● **What the task asks**: In the material below, transcribe every line from the first through the line holding "[292,341,327,355] also ->", exactly, and stop after that line.

● **Supplied data**:
-*-*-

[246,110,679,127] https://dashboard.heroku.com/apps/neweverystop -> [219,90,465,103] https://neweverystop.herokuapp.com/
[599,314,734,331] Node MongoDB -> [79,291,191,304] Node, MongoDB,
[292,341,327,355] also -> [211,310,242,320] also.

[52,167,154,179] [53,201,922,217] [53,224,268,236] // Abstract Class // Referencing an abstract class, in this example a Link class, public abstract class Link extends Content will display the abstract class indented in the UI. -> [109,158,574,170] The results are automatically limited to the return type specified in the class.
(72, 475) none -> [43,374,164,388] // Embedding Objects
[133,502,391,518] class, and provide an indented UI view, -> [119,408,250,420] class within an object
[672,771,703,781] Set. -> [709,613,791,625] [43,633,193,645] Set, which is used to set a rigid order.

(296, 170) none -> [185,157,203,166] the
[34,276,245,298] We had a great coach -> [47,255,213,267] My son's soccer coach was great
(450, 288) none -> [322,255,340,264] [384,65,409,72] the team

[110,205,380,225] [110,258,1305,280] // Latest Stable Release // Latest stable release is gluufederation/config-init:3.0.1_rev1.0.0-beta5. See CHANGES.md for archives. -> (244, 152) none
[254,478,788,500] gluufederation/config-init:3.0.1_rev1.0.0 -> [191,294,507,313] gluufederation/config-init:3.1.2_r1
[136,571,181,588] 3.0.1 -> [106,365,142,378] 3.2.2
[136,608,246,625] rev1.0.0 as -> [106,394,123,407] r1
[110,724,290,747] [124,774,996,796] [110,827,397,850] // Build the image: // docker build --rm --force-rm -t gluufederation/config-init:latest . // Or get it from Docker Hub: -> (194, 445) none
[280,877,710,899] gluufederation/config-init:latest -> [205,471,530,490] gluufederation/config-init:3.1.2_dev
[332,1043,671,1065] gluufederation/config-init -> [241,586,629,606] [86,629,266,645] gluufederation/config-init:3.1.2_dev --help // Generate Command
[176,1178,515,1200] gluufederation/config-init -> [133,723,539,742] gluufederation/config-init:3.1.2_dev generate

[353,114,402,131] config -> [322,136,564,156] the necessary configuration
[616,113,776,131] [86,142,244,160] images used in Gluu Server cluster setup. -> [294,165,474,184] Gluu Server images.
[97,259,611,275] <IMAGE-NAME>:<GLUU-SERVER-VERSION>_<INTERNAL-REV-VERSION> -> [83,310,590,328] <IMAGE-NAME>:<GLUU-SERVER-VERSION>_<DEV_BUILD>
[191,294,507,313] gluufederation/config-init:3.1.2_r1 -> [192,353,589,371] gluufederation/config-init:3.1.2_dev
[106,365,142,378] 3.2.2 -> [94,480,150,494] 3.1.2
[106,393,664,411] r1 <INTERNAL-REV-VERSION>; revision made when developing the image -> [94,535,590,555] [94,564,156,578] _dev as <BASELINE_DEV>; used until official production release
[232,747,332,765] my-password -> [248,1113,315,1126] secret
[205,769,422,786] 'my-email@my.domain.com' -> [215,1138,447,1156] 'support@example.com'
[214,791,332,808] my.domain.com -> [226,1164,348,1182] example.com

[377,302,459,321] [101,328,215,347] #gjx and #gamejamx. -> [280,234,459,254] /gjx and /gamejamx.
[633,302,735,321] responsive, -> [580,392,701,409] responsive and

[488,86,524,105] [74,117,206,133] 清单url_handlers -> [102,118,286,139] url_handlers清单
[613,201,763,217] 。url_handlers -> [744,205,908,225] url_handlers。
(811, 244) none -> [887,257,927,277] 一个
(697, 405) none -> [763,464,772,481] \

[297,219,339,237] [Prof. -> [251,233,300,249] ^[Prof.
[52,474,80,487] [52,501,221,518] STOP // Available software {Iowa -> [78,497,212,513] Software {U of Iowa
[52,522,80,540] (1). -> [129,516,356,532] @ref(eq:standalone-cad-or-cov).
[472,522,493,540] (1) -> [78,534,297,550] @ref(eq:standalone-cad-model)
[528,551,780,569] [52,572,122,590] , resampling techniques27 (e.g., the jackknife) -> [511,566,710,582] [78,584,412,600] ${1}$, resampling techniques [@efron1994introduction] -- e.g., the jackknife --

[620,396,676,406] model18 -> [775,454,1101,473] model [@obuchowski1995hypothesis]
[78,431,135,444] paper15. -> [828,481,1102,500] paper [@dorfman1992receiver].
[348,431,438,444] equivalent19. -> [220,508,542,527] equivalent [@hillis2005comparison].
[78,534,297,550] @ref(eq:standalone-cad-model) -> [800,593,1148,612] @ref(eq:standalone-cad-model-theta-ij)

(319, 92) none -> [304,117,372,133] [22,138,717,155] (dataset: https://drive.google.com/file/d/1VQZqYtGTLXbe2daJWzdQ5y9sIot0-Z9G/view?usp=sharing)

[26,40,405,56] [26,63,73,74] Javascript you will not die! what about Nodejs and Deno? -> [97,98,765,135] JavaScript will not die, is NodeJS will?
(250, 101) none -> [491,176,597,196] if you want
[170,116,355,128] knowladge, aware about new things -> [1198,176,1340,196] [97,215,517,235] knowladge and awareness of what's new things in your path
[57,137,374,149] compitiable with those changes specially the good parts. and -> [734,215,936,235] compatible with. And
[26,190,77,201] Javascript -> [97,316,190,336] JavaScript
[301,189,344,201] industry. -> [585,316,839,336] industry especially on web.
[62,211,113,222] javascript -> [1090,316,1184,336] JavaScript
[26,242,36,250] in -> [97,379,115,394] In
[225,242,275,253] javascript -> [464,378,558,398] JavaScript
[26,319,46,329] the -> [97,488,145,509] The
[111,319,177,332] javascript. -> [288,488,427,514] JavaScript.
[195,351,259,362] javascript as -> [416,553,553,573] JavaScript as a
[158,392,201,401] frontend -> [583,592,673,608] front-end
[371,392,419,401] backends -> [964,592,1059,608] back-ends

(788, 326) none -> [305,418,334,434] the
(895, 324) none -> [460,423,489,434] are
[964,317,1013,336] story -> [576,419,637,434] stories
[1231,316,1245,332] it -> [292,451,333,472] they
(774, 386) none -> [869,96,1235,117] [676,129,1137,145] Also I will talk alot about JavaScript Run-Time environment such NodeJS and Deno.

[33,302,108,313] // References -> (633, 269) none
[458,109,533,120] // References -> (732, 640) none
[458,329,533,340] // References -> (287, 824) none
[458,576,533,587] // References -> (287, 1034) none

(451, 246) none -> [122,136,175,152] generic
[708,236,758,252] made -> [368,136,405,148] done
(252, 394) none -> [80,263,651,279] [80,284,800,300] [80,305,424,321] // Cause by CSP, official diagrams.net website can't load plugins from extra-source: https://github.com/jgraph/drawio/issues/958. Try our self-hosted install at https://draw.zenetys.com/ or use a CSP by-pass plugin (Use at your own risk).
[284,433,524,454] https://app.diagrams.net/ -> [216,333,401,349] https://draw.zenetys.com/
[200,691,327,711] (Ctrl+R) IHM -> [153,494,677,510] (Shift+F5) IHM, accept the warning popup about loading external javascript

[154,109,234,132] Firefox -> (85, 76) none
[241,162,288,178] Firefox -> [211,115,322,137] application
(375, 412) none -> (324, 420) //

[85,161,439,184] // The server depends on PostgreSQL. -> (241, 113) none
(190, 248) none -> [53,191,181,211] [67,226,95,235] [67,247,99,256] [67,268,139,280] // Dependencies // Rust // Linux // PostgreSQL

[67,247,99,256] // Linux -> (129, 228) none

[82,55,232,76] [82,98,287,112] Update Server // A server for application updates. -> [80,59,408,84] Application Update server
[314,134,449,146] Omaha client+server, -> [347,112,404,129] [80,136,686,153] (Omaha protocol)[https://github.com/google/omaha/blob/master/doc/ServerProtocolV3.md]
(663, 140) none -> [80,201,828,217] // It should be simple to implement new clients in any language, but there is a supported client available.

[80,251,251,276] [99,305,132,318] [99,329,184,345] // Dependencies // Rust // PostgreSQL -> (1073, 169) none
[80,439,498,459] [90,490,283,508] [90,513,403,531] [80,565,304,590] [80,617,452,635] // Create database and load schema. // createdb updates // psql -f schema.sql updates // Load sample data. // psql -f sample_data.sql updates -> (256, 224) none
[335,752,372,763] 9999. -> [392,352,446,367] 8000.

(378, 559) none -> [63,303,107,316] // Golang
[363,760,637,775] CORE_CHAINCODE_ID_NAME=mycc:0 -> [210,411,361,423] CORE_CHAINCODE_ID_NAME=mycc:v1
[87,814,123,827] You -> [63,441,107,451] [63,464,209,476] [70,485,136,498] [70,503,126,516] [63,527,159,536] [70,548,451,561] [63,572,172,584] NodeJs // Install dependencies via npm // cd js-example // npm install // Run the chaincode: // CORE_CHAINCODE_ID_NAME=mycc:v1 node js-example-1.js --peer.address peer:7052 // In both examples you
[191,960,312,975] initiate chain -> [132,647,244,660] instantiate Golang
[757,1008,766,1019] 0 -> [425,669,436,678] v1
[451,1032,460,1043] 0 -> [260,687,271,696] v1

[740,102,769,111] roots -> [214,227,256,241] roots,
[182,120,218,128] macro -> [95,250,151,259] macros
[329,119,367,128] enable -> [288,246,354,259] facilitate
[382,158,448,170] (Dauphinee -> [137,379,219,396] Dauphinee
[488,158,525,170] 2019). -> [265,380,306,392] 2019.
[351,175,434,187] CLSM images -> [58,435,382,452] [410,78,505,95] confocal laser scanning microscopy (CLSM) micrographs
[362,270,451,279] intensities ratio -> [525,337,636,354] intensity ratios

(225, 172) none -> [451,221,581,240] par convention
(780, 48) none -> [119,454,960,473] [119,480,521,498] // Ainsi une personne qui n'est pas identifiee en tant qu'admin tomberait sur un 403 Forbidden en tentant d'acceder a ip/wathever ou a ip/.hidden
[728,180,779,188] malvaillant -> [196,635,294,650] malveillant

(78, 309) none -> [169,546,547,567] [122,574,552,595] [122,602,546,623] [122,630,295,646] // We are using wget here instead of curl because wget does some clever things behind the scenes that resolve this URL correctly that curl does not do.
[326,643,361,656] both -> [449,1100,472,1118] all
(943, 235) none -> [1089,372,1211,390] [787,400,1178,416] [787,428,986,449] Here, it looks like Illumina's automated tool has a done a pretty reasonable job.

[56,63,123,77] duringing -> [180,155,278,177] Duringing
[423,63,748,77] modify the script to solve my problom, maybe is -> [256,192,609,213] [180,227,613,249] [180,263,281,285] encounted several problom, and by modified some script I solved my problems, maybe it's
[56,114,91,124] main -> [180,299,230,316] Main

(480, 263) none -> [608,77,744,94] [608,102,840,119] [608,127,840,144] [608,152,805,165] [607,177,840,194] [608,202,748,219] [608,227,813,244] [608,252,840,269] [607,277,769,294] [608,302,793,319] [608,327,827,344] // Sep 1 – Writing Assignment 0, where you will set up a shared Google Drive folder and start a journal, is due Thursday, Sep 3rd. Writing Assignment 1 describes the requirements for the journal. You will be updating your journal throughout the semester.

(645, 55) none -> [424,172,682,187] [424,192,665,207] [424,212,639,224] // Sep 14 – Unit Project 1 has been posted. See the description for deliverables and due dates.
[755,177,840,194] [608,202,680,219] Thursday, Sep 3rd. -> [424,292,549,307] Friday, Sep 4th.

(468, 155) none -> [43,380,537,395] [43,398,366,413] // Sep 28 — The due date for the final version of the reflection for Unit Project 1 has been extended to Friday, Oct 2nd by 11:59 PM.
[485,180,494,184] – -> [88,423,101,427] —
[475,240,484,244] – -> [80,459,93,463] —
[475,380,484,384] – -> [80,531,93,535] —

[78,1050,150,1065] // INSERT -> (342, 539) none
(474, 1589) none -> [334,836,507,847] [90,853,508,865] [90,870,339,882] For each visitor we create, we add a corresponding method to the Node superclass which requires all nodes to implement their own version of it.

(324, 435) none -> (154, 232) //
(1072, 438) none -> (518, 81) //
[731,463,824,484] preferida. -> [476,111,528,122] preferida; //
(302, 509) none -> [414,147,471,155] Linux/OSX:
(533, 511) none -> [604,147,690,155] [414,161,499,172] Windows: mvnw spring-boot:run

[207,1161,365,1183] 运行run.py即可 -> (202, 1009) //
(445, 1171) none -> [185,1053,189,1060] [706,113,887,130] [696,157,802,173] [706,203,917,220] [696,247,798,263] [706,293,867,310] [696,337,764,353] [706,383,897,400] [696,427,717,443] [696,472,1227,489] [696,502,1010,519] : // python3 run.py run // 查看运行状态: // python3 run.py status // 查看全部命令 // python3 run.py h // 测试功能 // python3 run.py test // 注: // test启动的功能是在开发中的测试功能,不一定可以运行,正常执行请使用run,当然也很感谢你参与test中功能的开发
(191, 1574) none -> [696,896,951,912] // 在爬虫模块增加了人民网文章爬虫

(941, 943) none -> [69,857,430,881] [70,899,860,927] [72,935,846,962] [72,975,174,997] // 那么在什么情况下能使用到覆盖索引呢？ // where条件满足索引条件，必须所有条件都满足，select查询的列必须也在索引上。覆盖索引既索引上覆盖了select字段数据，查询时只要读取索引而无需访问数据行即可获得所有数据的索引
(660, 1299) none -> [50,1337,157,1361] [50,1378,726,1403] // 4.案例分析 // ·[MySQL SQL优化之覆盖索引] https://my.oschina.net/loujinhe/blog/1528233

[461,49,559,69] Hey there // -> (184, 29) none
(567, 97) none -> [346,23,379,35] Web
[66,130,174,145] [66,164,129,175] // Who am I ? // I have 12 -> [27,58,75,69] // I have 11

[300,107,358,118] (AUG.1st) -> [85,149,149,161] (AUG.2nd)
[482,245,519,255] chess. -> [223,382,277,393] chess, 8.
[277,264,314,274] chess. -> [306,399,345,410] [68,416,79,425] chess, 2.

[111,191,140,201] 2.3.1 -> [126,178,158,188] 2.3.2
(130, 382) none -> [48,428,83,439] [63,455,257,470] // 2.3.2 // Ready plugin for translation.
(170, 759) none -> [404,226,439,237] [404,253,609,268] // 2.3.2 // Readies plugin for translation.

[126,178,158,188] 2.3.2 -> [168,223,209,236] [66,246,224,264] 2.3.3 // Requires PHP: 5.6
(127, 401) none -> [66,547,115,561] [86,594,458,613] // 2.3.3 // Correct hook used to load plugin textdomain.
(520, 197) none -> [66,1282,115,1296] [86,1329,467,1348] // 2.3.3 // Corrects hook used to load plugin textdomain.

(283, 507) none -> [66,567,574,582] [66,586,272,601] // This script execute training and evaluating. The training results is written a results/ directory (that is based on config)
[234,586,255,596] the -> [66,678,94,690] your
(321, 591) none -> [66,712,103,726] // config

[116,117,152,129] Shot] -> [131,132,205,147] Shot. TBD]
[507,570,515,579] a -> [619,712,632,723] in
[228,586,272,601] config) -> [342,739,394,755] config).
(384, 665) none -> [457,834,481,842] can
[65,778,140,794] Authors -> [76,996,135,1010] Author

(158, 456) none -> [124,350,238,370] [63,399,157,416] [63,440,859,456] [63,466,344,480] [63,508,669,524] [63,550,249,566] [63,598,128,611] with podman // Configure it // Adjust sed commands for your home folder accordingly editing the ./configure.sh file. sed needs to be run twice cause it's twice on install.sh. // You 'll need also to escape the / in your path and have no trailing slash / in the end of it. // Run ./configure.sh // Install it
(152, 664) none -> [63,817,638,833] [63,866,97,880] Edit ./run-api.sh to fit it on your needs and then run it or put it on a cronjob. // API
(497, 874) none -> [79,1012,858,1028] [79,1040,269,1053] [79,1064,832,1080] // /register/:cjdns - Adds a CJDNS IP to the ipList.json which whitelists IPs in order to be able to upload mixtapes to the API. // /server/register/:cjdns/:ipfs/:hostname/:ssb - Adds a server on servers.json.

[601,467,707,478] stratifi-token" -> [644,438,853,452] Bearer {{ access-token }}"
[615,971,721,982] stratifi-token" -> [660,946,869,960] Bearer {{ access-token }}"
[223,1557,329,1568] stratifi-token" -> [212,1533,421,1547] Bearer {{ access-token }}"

-*-*-

● **Reply to the exercise**:
[246,110,679,127] https://dashboard.heroku.com/apps/neweverystop -> [219,90,465,103] https://neweverystop.herokuapp.com/
[599,314,734,331] Node MongoDB -> [79,291,191,304] Node, MongoDB,
[292,341,327,355] also -> [211,310,242,320] also.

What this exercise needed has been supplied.